• **EXERCISE REQUIREMENTS**
Some entries follow. Reproduce exactly the lines starting at the one with "discount: 678.25 -> 50.00" and stopping after the one with "total: 2077.70 -> 2873.50".

• **GIVEN INFORMATION**
• • • •
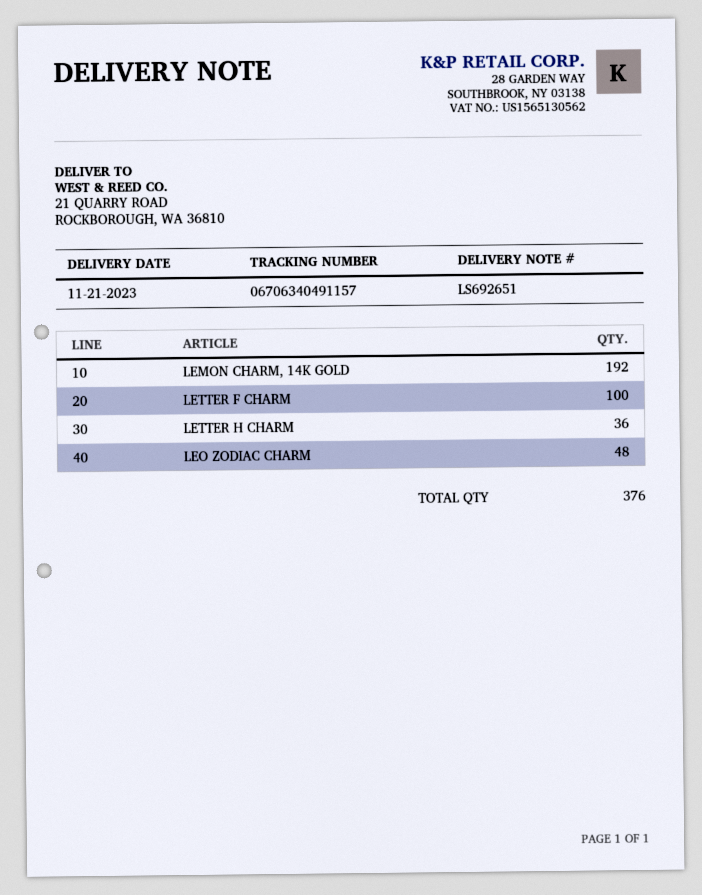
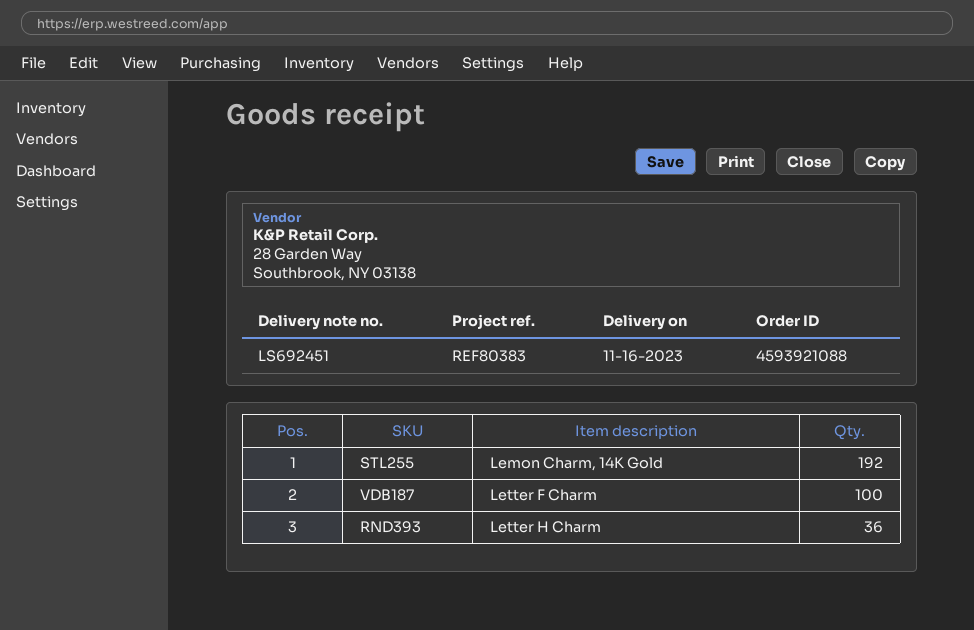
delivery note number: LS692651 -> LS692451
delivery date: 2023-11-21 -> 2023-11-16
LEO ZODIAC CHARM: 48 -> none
• • • •
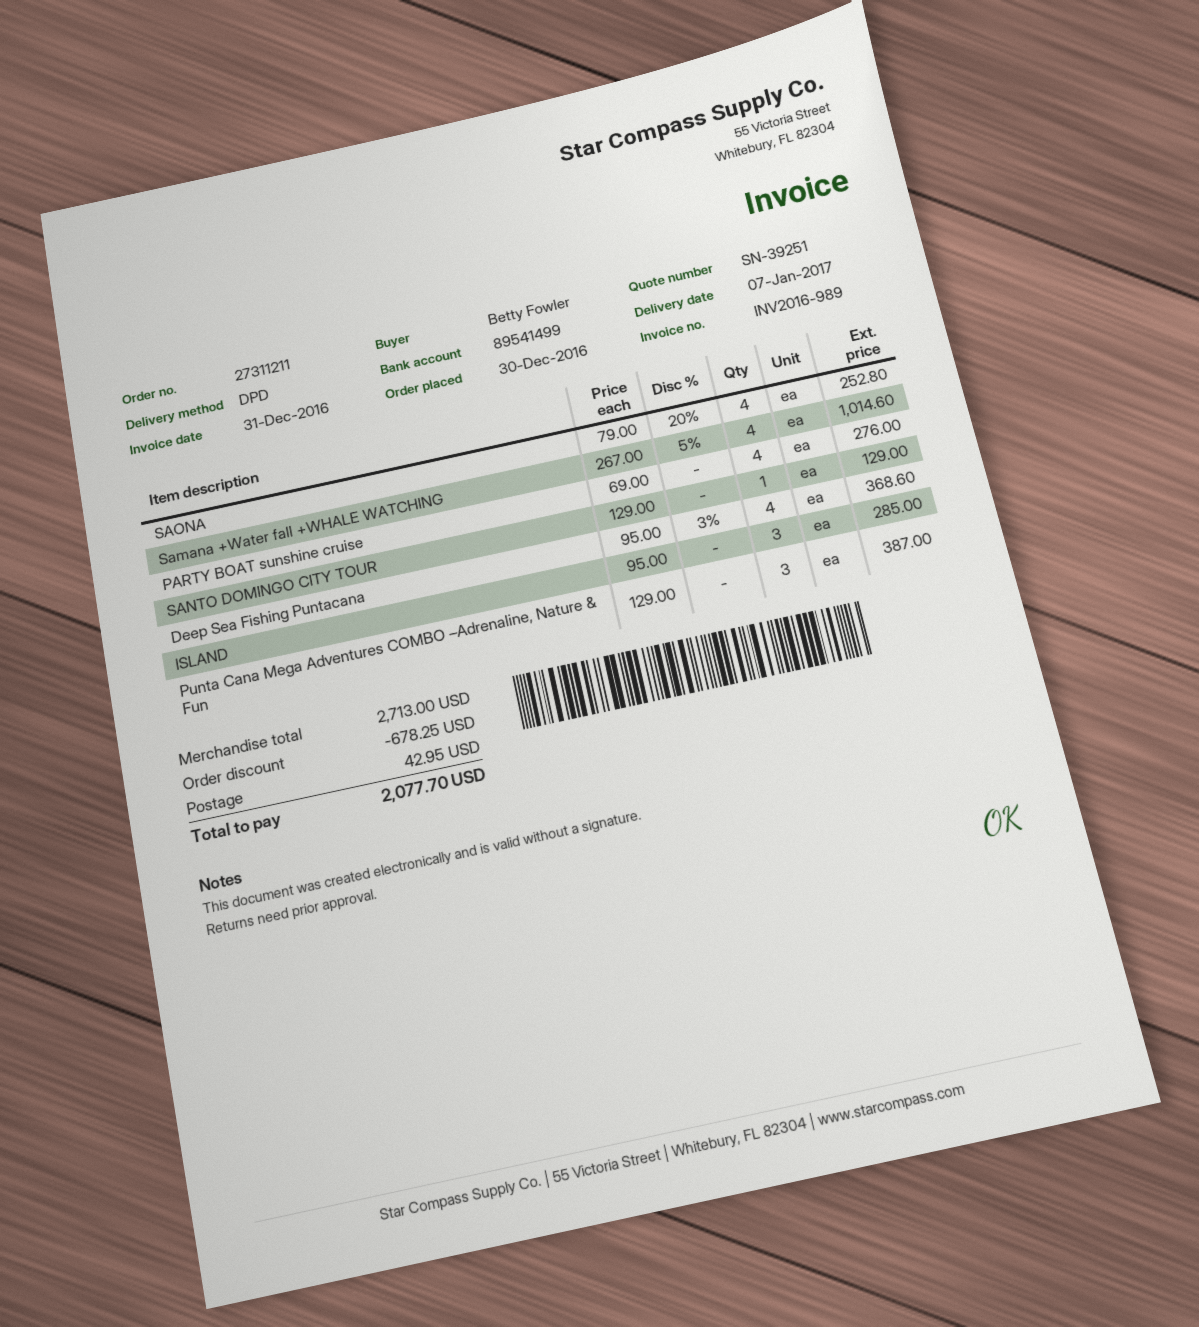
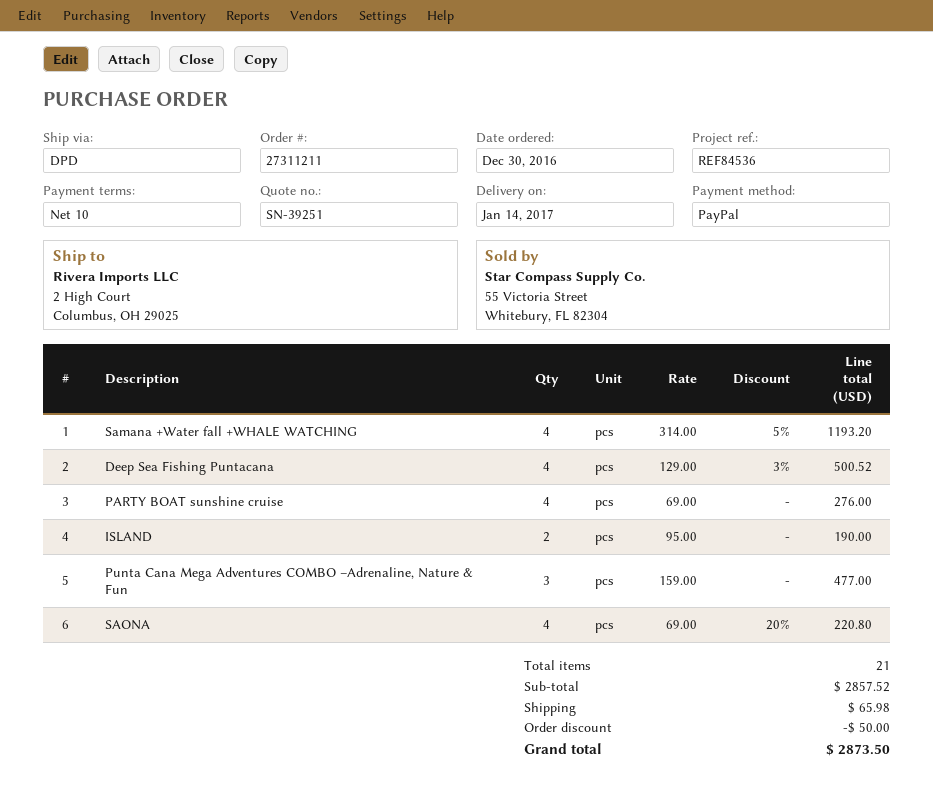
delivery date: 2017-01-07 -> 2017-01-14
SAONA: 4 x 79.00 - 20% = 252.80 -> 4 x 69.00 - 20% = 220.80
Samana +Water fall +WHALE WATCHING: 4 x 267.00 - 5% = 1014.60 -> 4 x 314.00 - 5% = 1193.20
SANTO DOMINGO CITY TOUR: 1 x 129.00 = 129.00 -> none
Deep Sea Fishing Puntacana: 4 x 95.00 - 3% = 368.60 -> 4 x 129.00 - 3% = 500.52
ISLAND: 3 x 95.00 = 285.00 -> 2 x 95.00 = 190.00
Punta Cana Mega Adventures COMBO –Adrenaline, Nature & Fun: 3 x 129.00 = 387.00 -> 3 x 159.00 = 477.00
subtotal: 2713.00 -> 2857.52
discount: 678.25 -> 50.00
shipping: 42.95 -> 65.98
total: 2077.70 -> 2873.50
• • • •
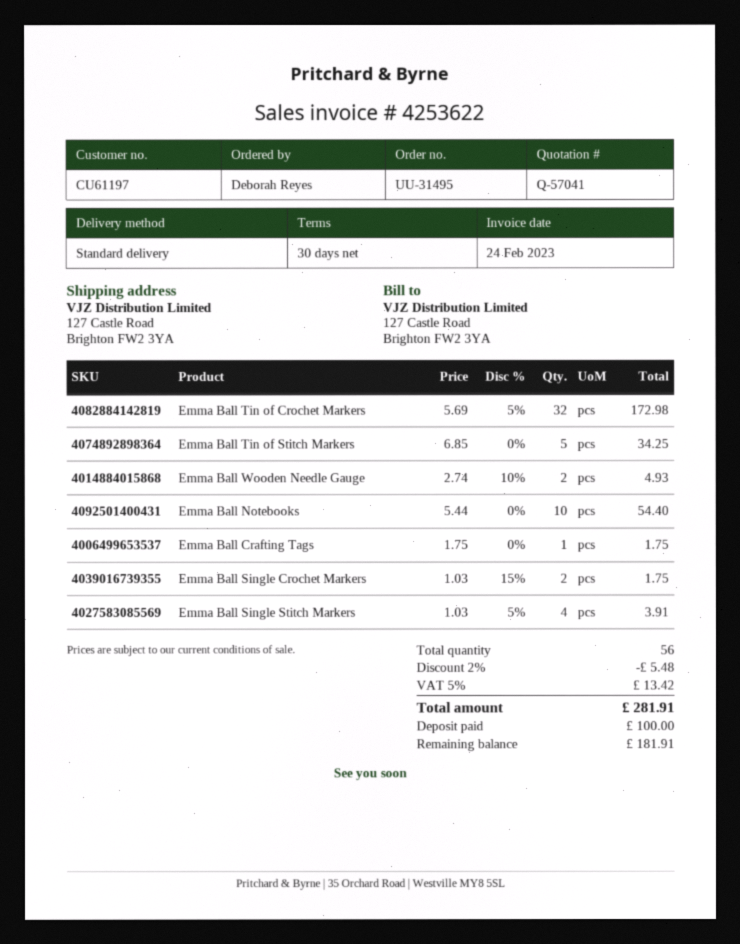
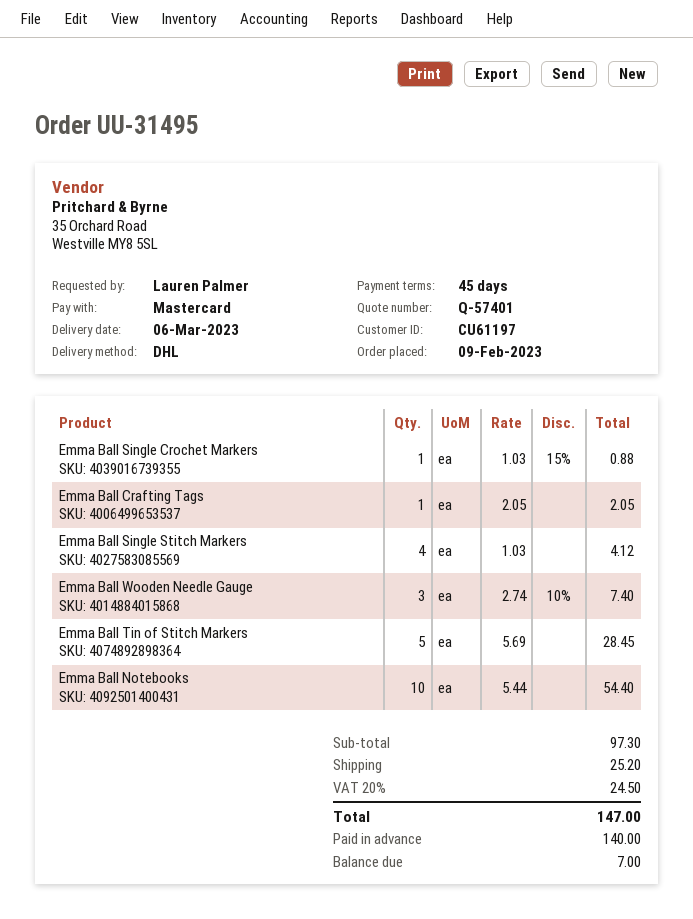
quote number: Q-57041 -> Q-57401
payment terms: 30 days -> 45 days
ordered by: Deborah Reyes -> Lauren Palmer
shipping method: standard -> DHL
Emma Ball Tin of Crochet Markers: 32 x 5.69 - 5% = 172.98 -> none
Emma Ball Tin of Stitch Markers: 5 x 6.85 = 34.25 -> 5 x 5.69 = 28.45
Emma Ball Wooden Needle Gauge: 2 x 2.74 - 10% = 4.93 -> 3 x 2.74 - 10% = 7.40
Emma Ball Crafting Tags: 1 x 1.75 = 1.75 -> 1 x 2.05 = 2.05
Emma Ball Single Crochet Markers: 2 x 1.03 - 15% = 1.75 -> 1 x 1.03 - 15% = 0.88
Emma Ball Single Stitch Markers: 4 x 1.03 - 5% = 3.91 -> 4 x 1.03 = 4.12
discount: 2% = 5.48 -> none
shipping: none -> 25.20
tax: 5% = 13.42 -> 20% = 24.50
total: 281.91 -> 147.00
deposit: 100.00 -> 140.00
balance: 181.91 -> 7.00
• • • •
• **EXERCISE SOLUTION**
discount: 678.25 -> 50.00
shipping: 42.95 -> 65.98
total: 2077.70 -> 2873.50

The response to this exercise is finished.